A broom wagon (also known as a SAG wagon) is a vehicle that follows a cycling road race "sweeping" up stragglers who are unable to make it to the finish within the time permitted. If a cyclist chooses to continue behind the broom wagon, they cease to be part of the convoy (and the race), and must then follow the usual traffic rules and laws. Though the nominal function of the broom wagon is to collect riders who cannot continue to race, its operators will often provide words of comfort and support to a dropped rider, encouraging them to persevere.

History
In the Tour de France, the vehicle used was traditionally a Citroën H Van. The expression "broom wagon" is a translation of the French, voiture balai, and it was seen first at the 1910 Tour. The broom wagon of the Tour de France did indeed once carry a broom fixed above the driver's cab—except in the years that it was sponsored by a vacuum-cleaner company. Likewise, in other road cycling races, it is not rare to see real brooms affixed to the broom wagon.

The use of broom wagons has expanded to other sports events—especially in marathon events, a broom wagon is a common feature.
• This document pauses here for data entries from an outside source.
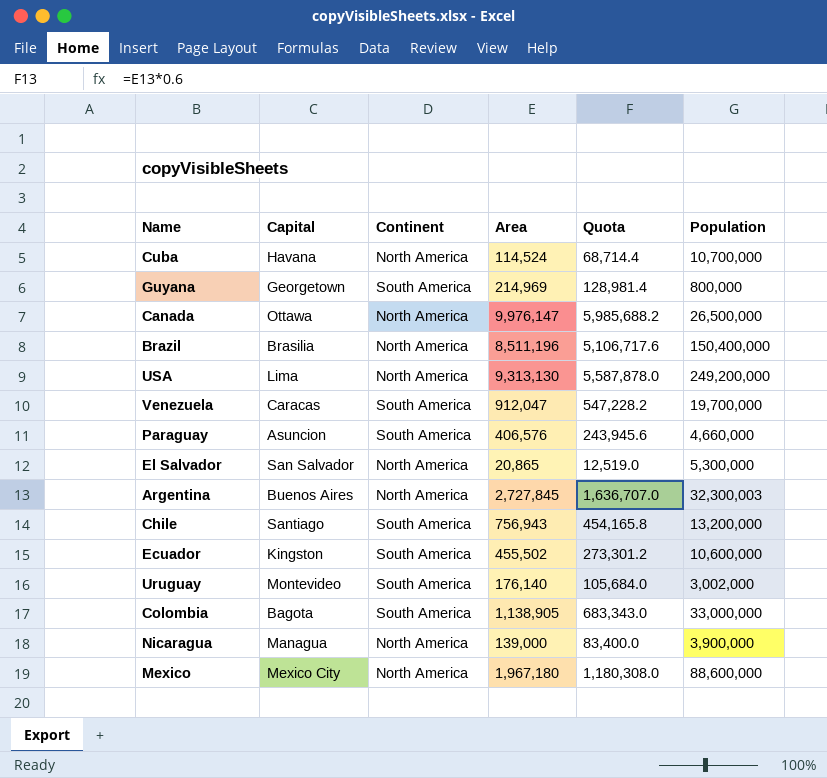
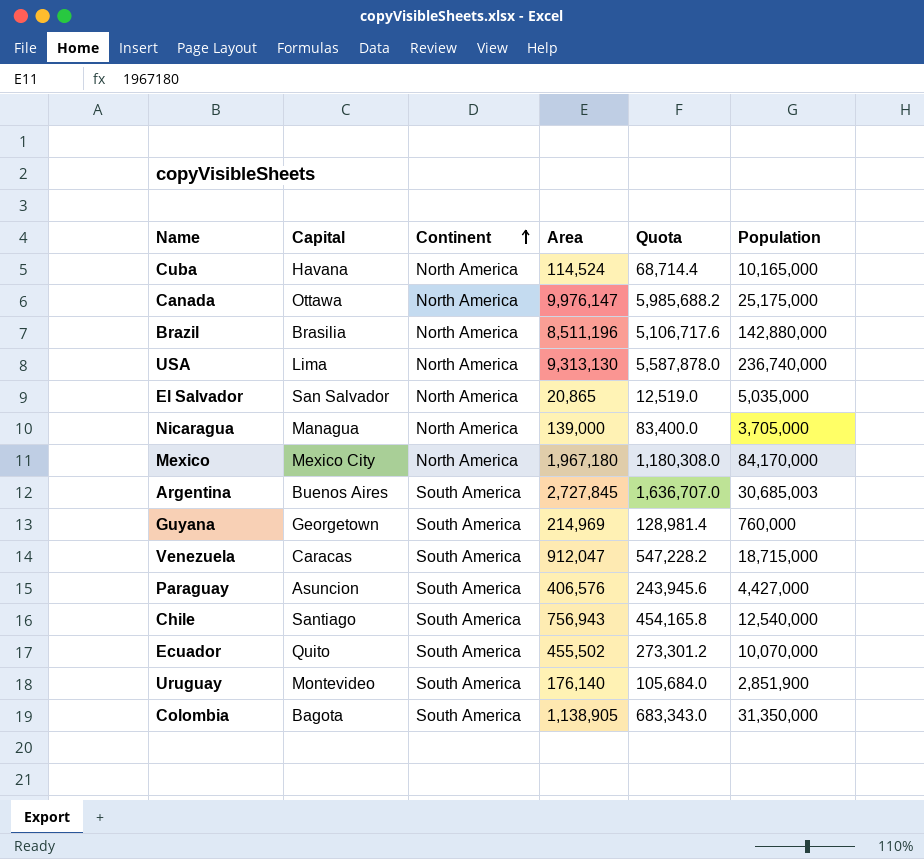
row order: none -> Continent ascending
Cuba | Population: 10,700,000 -> 10,165,000
Canada | Population: 26,500,000 -> 25,175,000
Brazil | Population: 150,400,000 -> 142,880,000
USA | Population: 249,200,000 -> 236,740,000
El Salvador | Population: 5,300,000 -> 5,035,000
Nicaragua | Population: 3,900,000 -> 3,705,000
Mexico | Population: 88,600,000 -> 84,170,000
Argentina | Continent: North America -> South America
Argentina | Population: 32,300,003 -> 30,685,003
Guyana | Population: 800,000 -> 760,000
Venezuela | Population: 19,700,000 -> 18,715,000
Paraguay | Population: 4,660,000 -> 4,427,000
Chile | Population: 13,200,000 -> 12,540,000
Ecuador | Capital: Kingston -> Quito
Ecuador | Population: 10,600,000 -> 10,070,000
Uruguay | Population: 3,002,000 -> 2,851,900
Colombia | Population: 33,000,000 -> 31,350,000

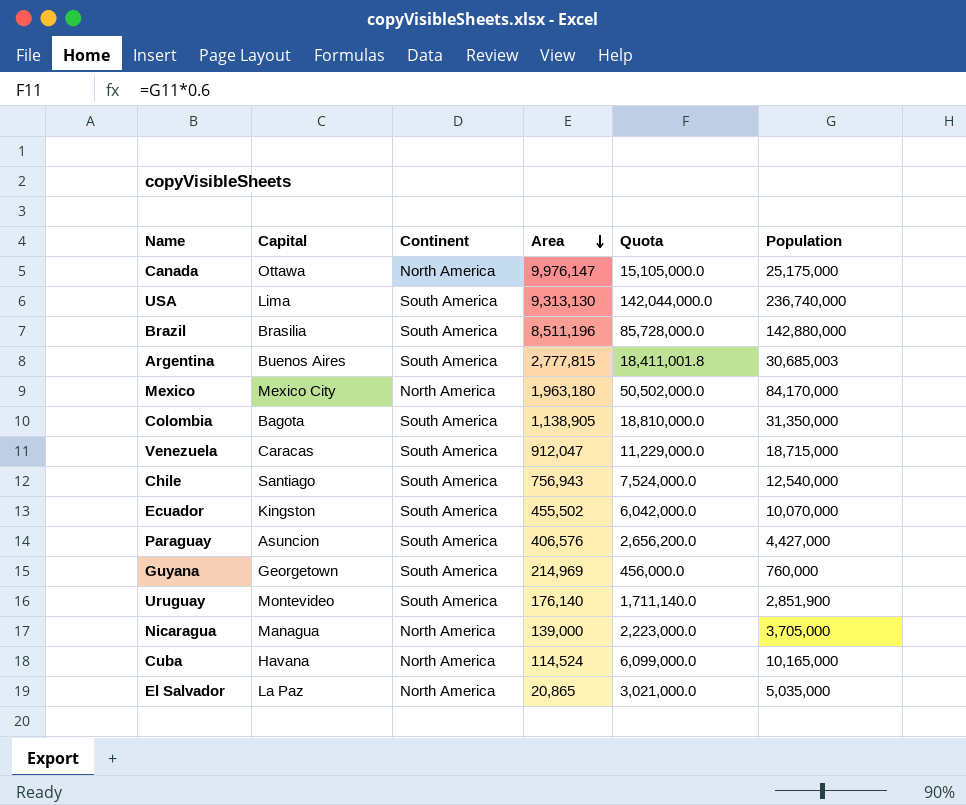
row order: Continent ascending -> Area descending
column Quota | formula: [Area] * 0.6 -> [Population] * 0.6
USA | Continent: North America -> South America
Brazil | Continent: North America -> South America
Argentina | Area: 2,727,845 -> 2,777,815
Mexico | Area: 1,967,180 -> 1,963,180
Ecuador | Capital: Quito -> Kingston
El Salvador | Capital: San Salvador -> La Paz

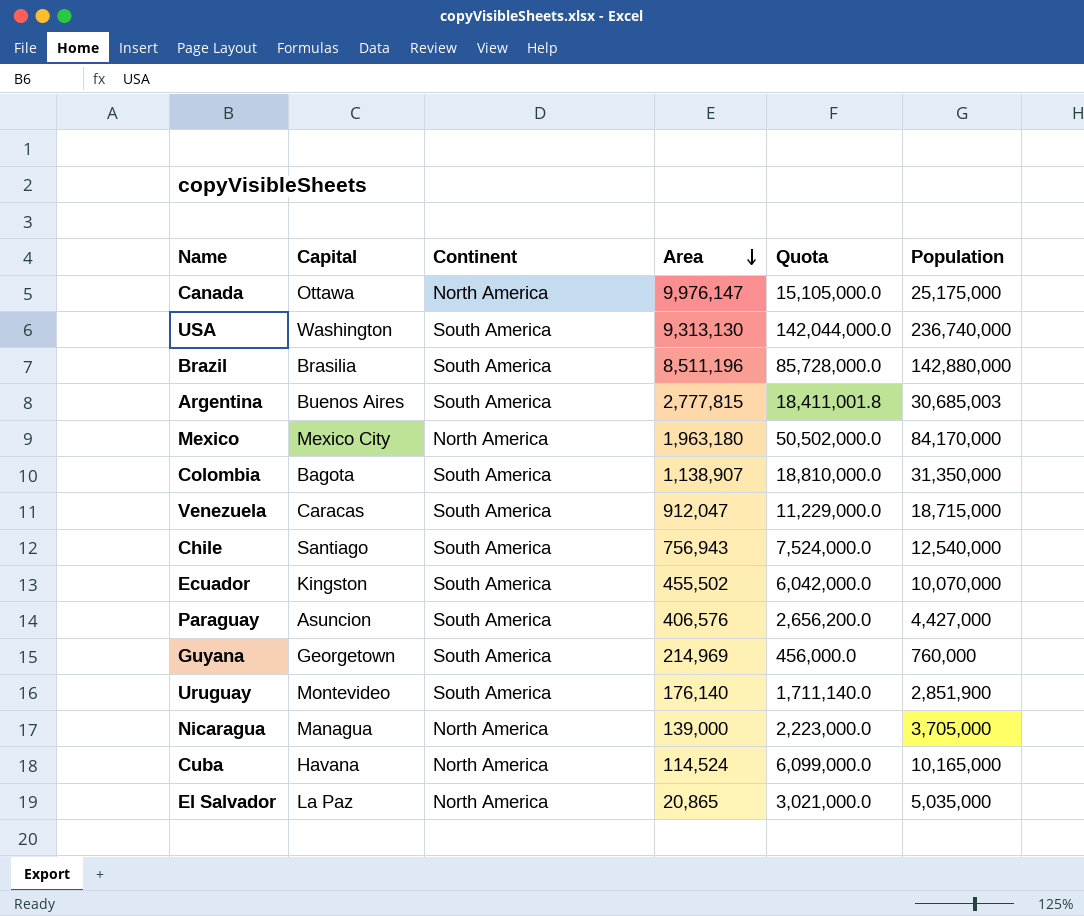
USA | Capital: Lima -> Washington
Colombia | Area: 1,138,905 -> 1,138,907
In marathons, many amateur runners join in and sometimes are not able to reach the finish line within the allocated time. The broom wagon puts an end to their race, and the runners have to hand in their numbers. Also, off-road races like the Dakar Rally have come to use a broom wagon that follows on the track, picking up motorists who have broken down.

Broom bike 
In trail races, there is usually a "broom bike". Bigger races use a motorcycle, but smaller events will use a race marshal on a bicycle. He "sweeps" the course to ensure that it is clear. While unable to pick up incapacitated competitors, the broom bike may offer limited mechanical assistance and phone for assistance.